Федор Михайлович, он был за другим столом, все посматривал на Марту. Женщина, поймав его взгляд, едва заметно покачала головой.
– Он не играл, – Марта, следила за волчком, – только в карты, в Семипалатинске. Он похудел, плохо выглядит..., – женщина отпила шампанского:
– Федор Петрович сделает все, что я ему скажу, поставит на любое число. Вот и отлично. Он проиграется, а деньги ему здесь занять не у кого. Не у князя же Карла, – Марта, невольно улыбнулась.
– Он пойдет к администрации казино, они потребуют долговую расписку, Федор Петрович ее выдаст и опять проиграется. Они вызовут полицию..., – Марта потребовала: «Герр Беккер, закажите мне фруктов и сорбет. Лимонный, – добавила женщина, – мой любимый».
Она изящно ела сорбет серебряной ложечкой.

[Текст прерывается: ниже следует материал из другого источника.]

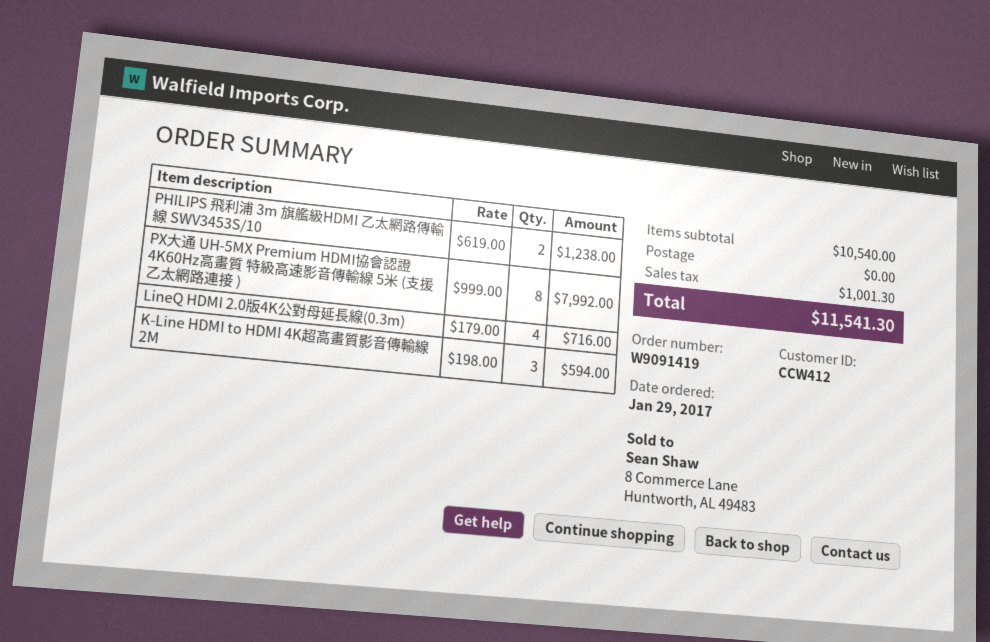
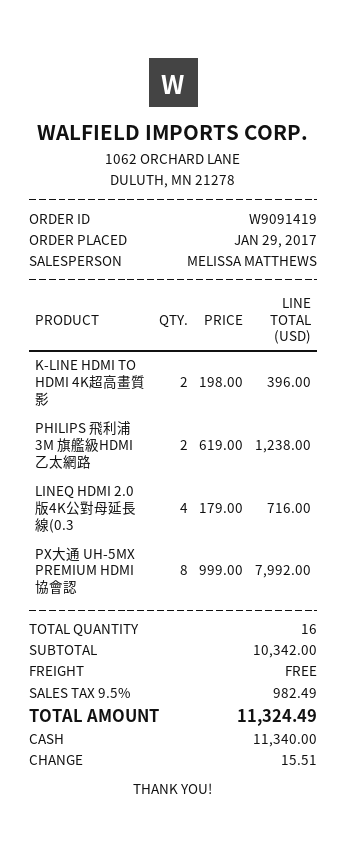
K-Line HDMI to HDMI 4K超高畫質影音傳輸線 2M: 3 x 198.00 = 594.00 -> 2 x 198.00 = 396.00
subtotal: 10540.00 -> 10342.00
tax: 1001.30 -> 982.49
total: 11541.30 -> 11324.49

– Полиция пошлет телеграмму в Берлин, выяснится, что у него подложные документы..., Это уголовное преступление. Он окажется в местной тюрьме и его карьера будет разрушена. Не говоря уже о долге. У него дети. Он пойдет на все, что угодно, ради мальчиков.
Марта ушла из казино в выигрыше, оставив при себе двести талеров. Садилась за стол она с двумя фишками по двадцать талеров каждая. Ее спутникам тоже повезло. Князь Карл заметил:
– Вы, мадам Гаспар, непременно должны посетить Монте-Карло, наше новое казино. Вы будете блистать всю зиму, приносить удачу моему княжеству..., – принципал склонился над ее рукой. Марта, увидела, что Федор Петрович отвернулся. Она, лукаво, ответила:
– Посмотрим, ваше высочество. Меня приглашают в Венецию. Я буду жить в палаццо на, Большом Канале, посещать оперу..., У вас еще нет оперы? – невинно поинтересовалась Марта у князя и махнула рукой:
– О чем это я? У вас и железной дороги нет. Герр Беккер меня проводит, – она подождала, пока Федор окутает ее плечи накидкой.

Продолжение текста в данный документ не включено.